La creencia por la que la intención de una ley es igual al efecto que genera, no es en última instancia más que muestra de nuestra pereza mental y un signo de abandono servil al dogma al que nos someten, de obediencia absoluta a aquellos gobernantes que, creyéndose libres de toda influencia natural, pretenden cambiar el mundo y a quienes en él habitamos a golpe de medidas arbitrarias. Tampoco parece que seamos conscientes del peligro que se esconde tras la idea de juzgar las acciones únicamente sobre la base de sus consecuencias, estableciendo cadenas causales predictibles sobre las que se puede actuar preventivamente, lo que nos llevaría ineludiblemente al totalitarismo. De este modo podríamos argumentar, por ejemplo, que hay que reconocer al Estado el derecho de dictar los alimentos disponibles para las personas en función de las recomendaciones de los expertos en nutrición. No olvidemos que la gente podría comer y beber “equivocadamente”. Por lo tanto, podría ser “perjudicial para su salud” y por ello “suponer un coste adicional a la sociedad”. Desde un punto de vista utilitarista, el Estado debería establecer por ley la cantidad de proteínas, grasas o hidratos de carbono que las personas pueden consumir. Para hacerlo más personal, también se debería considerar el metabolismo individual y el tamaño corporal. Serían necesarios mecanismos individuales de vigilancia a distancia, centralización de la industria alimentaria, del transporte… ¡casi lo que le gustaría a nuestro ministro de consumo!
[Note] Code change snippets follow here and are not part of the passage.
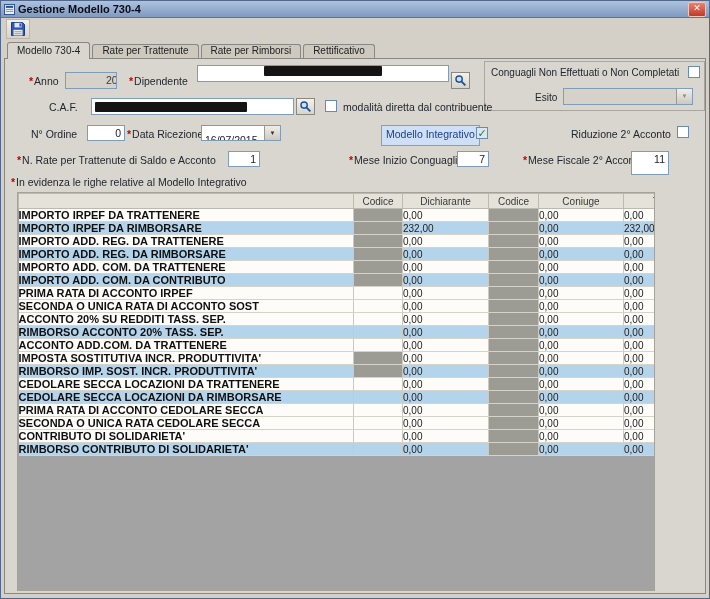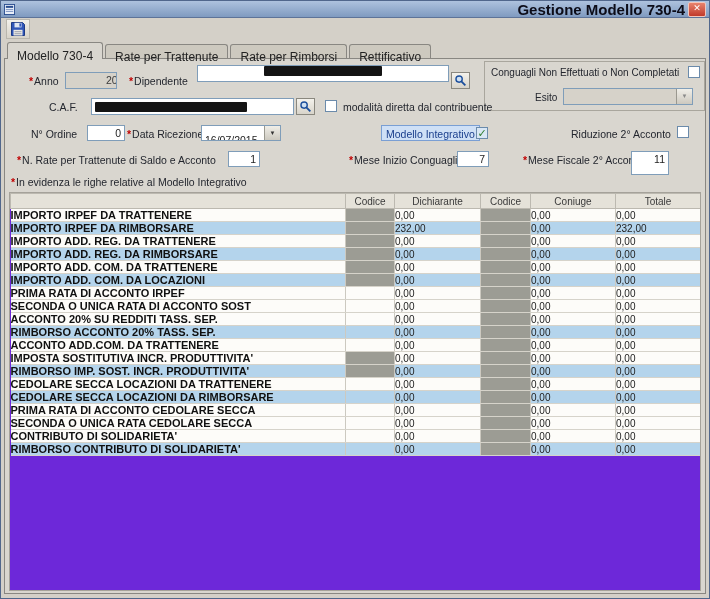--- a/index.html
+++ b/index.html
@@ -11,7 +11,7 @@
   .titlebar{position:absolute;left:0;top:0;right:0;height:17px;display:flex;align-items:center;
             padding:0 3px;gap:3px;background:linear-gradient(#aec2de,#7f9ac0);border-bottom:1px solid #5d7398;box-sizing:border-box;}
   .appicon{width:11px;height:11px;flex:0 0 auto;}
-  .title{flex:1;text-align:right;font-weight:bold;font-size:15px;color:#0c0c18;line-height:15px;}
+  .title{flex:1;text-align:left;font-weight:bold;font-size:11px;color:#0c0c18;line-height:15px;}
   .closebtn{width:16px;height:13px;background:linear-gradient(#e8836d,#c0392b);border:1px solid #f2c6bb;
             border-radius:2px;color:#fff;font-size:9px;line-height:11px;text-align:center;cursor:pointer;flex:0 0 auto;}
 

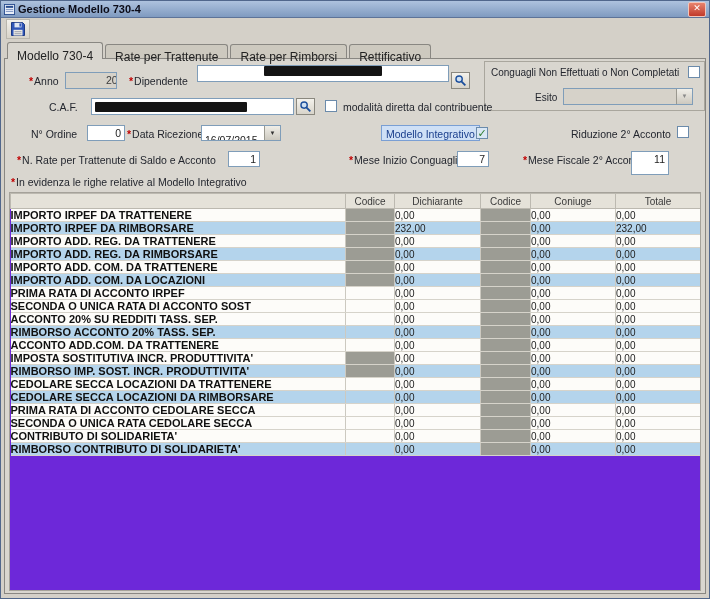--- a/index.html
+++ b/index.html
@@ -22,7 +22,7 @@
 
   
   .tabstrip{position:absolute;left:6px;top:40px;height:17px;display:flex;align-items:flex-end;z-index:5;}
-  .tab{box-sizing:border-box;height:14px;line-height:12px;padding:6px 9px;margin-right:2px;font-size:12px;
+  .tab{box-sizing:border-box;height:14px;line-height:12px;padding:0 9px;margin-right:2px;font-size:10px;
        background:#cdc9bf;border:1px solid #898782;border-bottom:none;border-radius:3px 3px 0 0;cursor:pointer;color:#222;}
   .tab.active{height:17px;line-height:15px;background:#d9d6cf;margin-bottom:-1px;z-index:6;position:relative;font-weight:normal;}
 

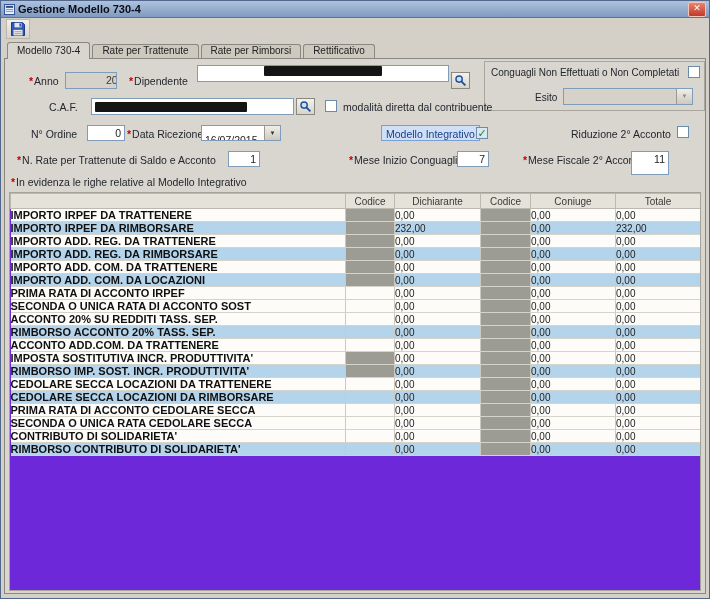--- a/index.html
+++ b/index.html
@@ -59,7 +59,7 @@
             box-sizing:border-box;background:#d9d6cf;}
   .groupbox .lbl{font-size:10px;text-align:right;}
 
-  .hl-label{position:absolute;font-size:10.5px;line-height:14px;height:16px;box-sizing:border-box;padding:1px 4px;
+  .hl-label{position:absolute;font-size:10.5px;line-height:14px;height:21px;box-sizing:border-box;padding:1px 4px;
             background:#cfe0f6;color:#1a3e8c;border:1px solid #7a9fd4;white-space:nowrap;}
 
   .tablewrap{position:absolute;left:4px;top:133px;width:692px;height:399px;background:#6d28d9;

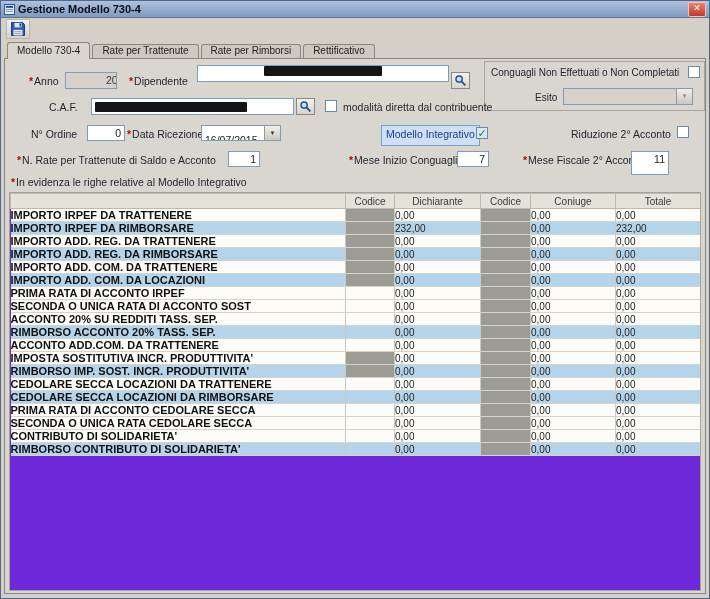--- a/index.html
+++ b/index.html
@@ -62,7 +62,7 @@
   .hl-label{position:absolute;font-size:10.5px;line-height:14px;height:21px;box-sizing:border-box;padding:1px 4px;
             background:#cfe0f6;color:#1a3e8c;border:1px solid #7a9fd4;white-space:nowrap;}
 
-  .tablewrap{position:absolute;left:4px;top:133px;width:692px;height:399px;background:#6d28d9;
+  .tablewrap{position:absolute;left:12px;top:133px;width:638px;height:399px;background:#a3a3a3;
              border:1px solid #a5a29a;box-sizing:border-box;overflow:hidden;}
   table.grid{border-collapse:collapse;table-layout:fixed;width:690px;}
   table.grid th{background:#e5e2d9;border:1px solid #bcb9b0;font-size:10px;font-weight:normal;color:#3a3a3a;height:14px;padding:0;}

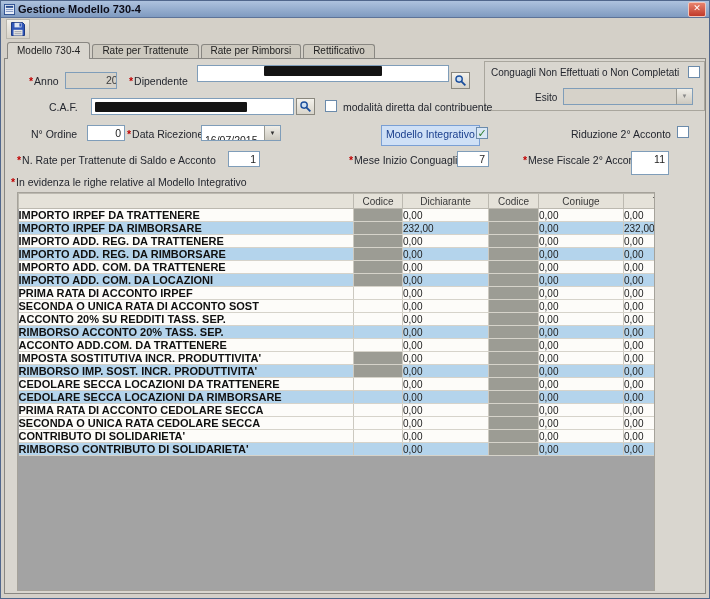--- a/index.html
+++ b/index.html
@@ -238,7 +238,7 @@
               <td class="val-cell">0,00</td>
             </tr>
             <tr class="hl">
-              <td class="lbl-cell">IMPORTO ADD. COM. DA LOCAZIONI</td>
+              <td class="lbl-cell">IMPORTO ADD. COM. DA CONTRIBUTO</td>
               <td class="code-cell gray"></td>
               <td class="val-cell">0,00</td>
               <td class="code-cell gray"></td>

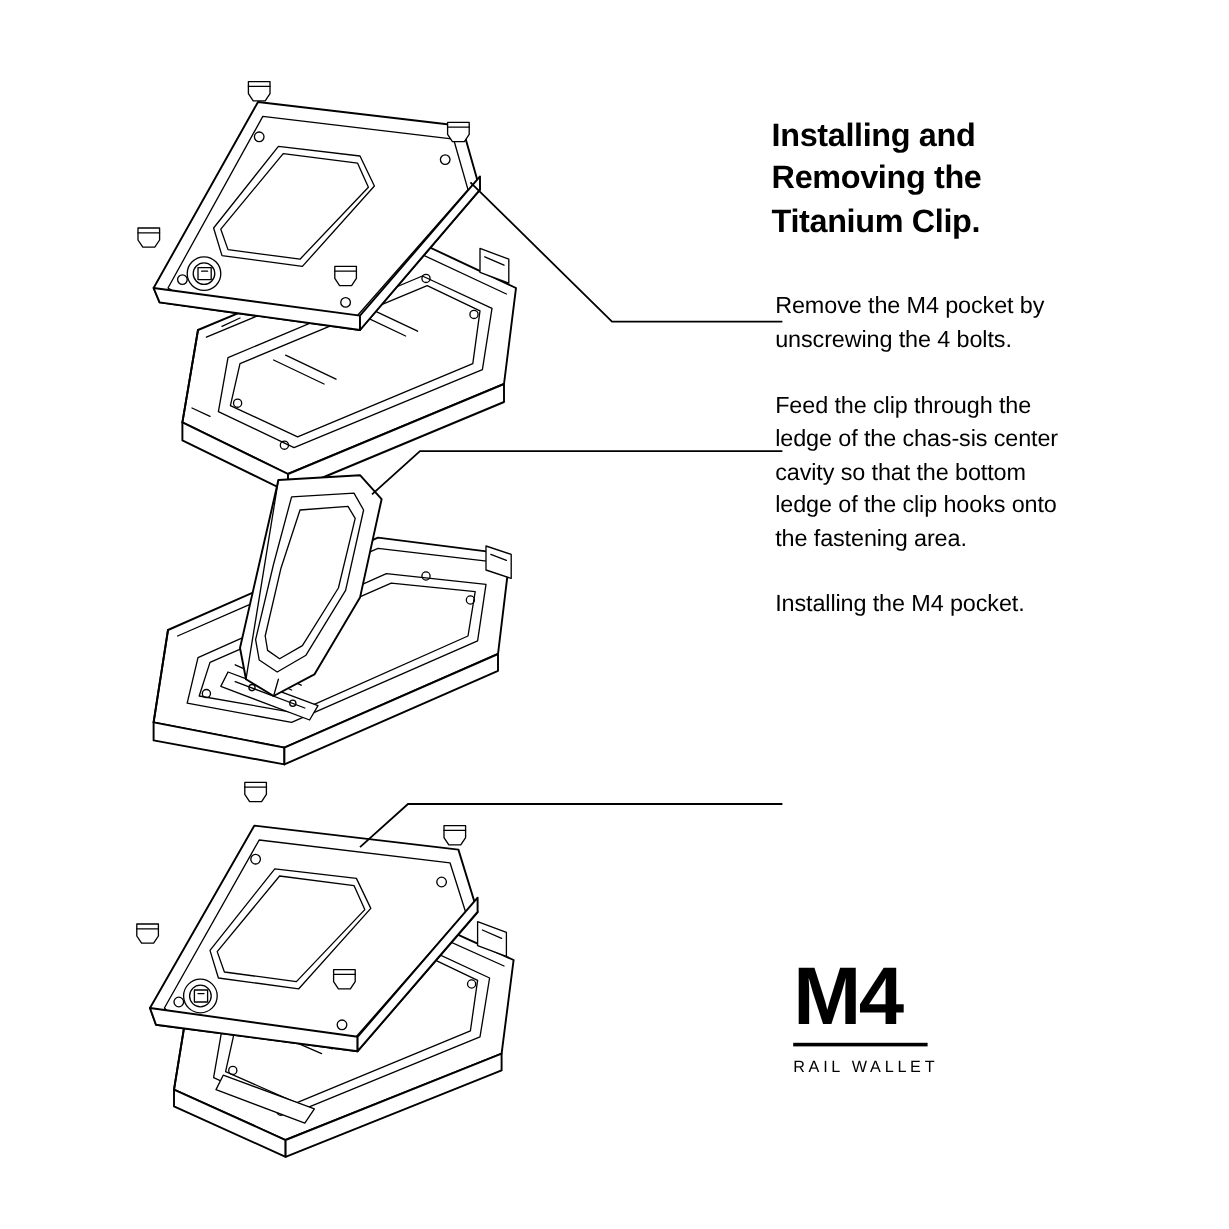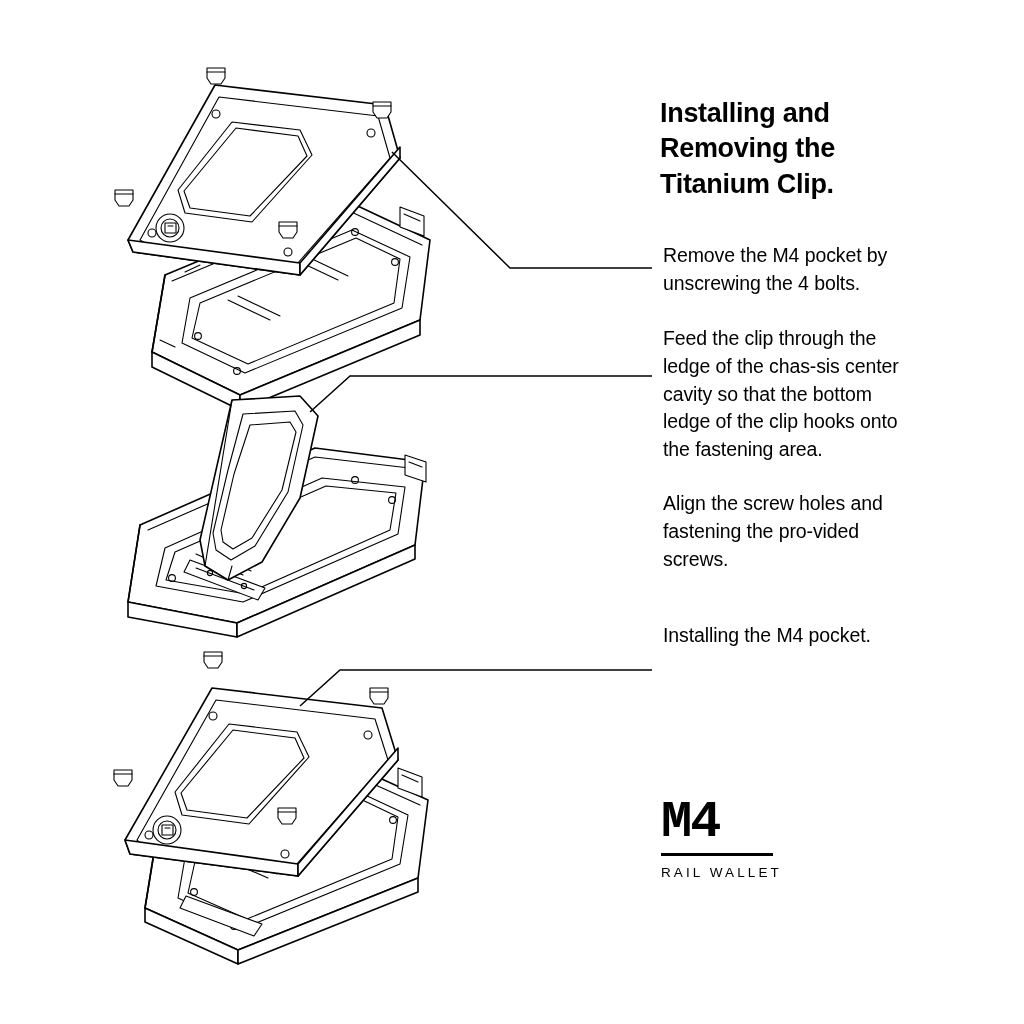--- a/index.html
+++ b/index.html
@@ -30,7 +30,7 @@
   }
   .text-col {
     position: absolute;
-    left: 660px;
+    left: 643px;
     top: 96px;
     width: 250px;
   }

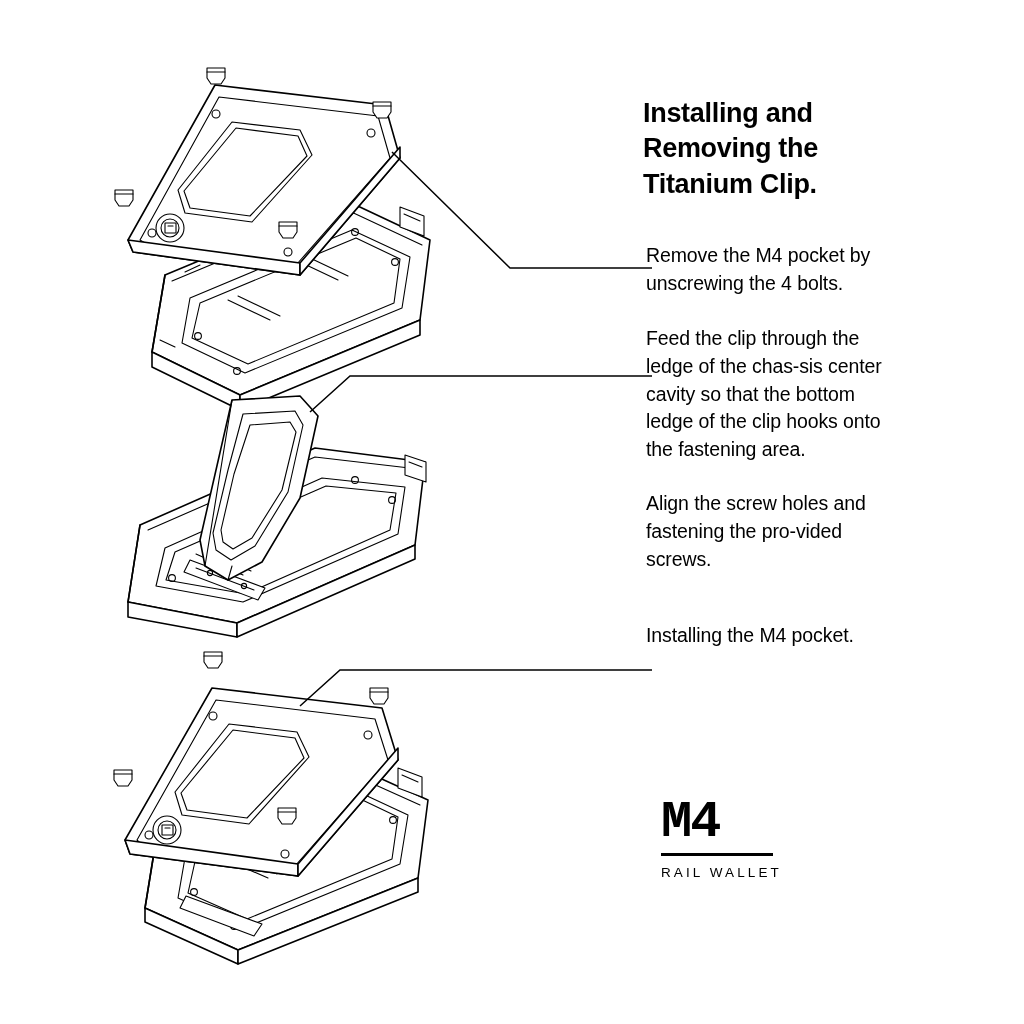--- a/index.html
+++ b/index.html
@@ -235,7 +235,6 @@
     <h1 class="title">Installing and Removing the Titanium Clip.</h1>
     <p class="step step-1">Remove the M4 pocket by unscrewing the 4 bolts.</p>
     <p class="step step-2">Feed the clip through the ledge of the chas-sis center cavity so that the bottom ledge of the clip hooks onto the fastening area.</p>
-    <p class="step step-3">Align the screw holes and fastening the pro-vided screws.</p>
     <p class="step step-4">Installing the M4 pocket.</p>
   </div>
 

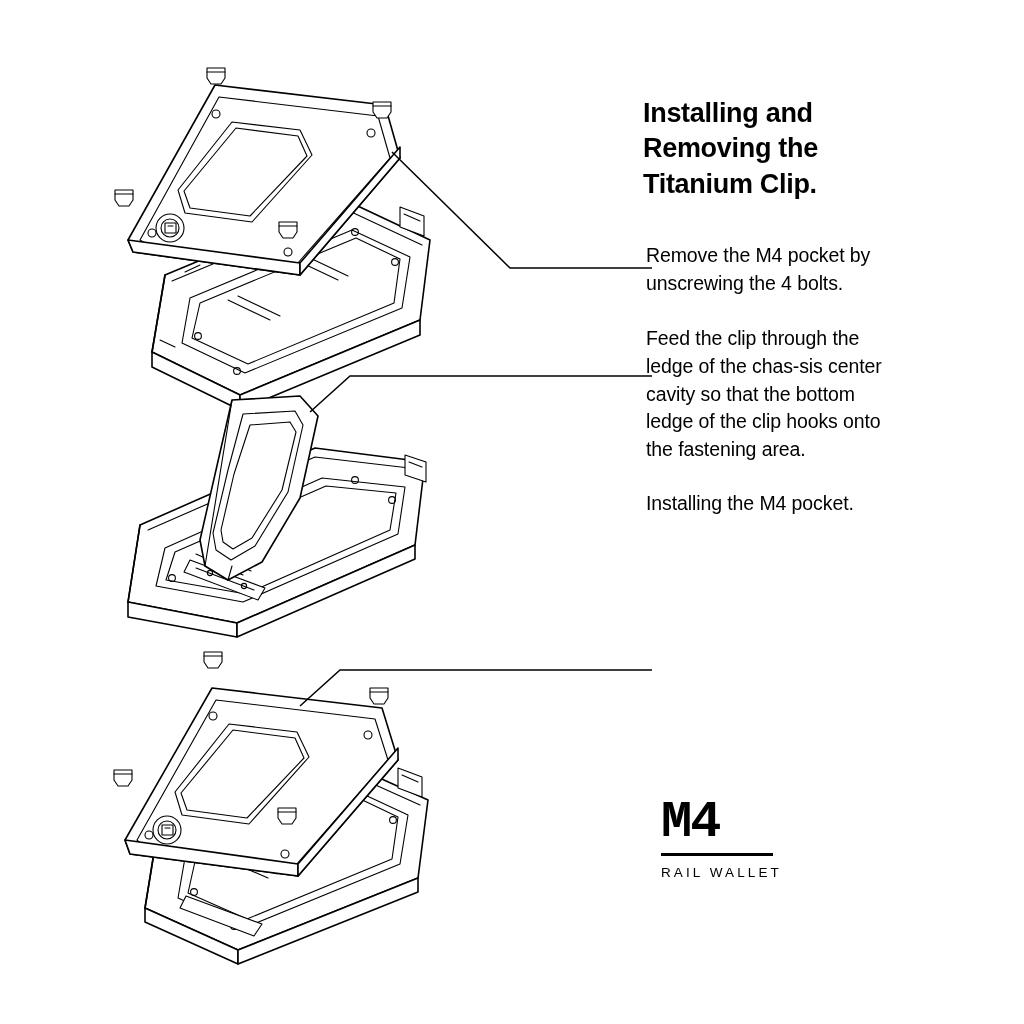--- a/index.html
+++ b/index.html
@@ -56,9 +56,9 @@
     width: 240px;
   }
   .logo-mark {
-    font-family: Liberation Mono, monospace;
+    font-family: Liberation Sans, sans-serif;
     font-weight: bold;
-    font-size: 52px;
+    font-size: 68px;
     line-height: 0.95;
     letter-spacing: -2px;
     margin: 0;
Cuanto mayor es el empeño de nuestros gobernantes por asumir la responsabilidad del desarrollo social a través de la política, mayor es el grado de usurpación de la responsabilidad individual. Cada vez son más las normas y leyes que regulan nuestras vidas. Cada vez más las prohibiciones encaminadas a asegurar que nuestro comportamiento se adapte al “canon” establecido por el poder de turno. No piense por sí mismo, la verdadera virtud está en no pensar. No decida por sí mismo, lo verdaderamente virtuoso es no tener que tomar decisiones. Cuanto menos puedan decidir los individuos, menor será el grado de incertidumbre, mayor la capacidad de previsión del gobernante. Por la vía de la acción política, la relación de causalidad entre la acción y la consecuencia se desequilibra, se distorsiona y, en caso de causar un daño, se socializa. La responsabilidad sobre la propia vida sólo es posible desde el control de esta. Dejar el control de mi vida en manos del gobierno de turno supone entregar mi capacidad para tomar decisiones y la responsabilidad sobre las consecuencias de las mismas.

Cuantas menos decisiones deba tomar, menor será el número de ocasiones en las que podré experimentar las consecuencias -positivas y negativas- de las mismas. Mis actos normados acarrean consecuencias previstas, caigo en los automatismos previstos por la política. Dejo de ser yo para convertirme en nosotros, en “la gente”. Si mis decisiones ya están tomadas (mis actos perfectamente normados) y las consecuencias socializadas ya no necesito ser responsable. Me basta con ser obediente.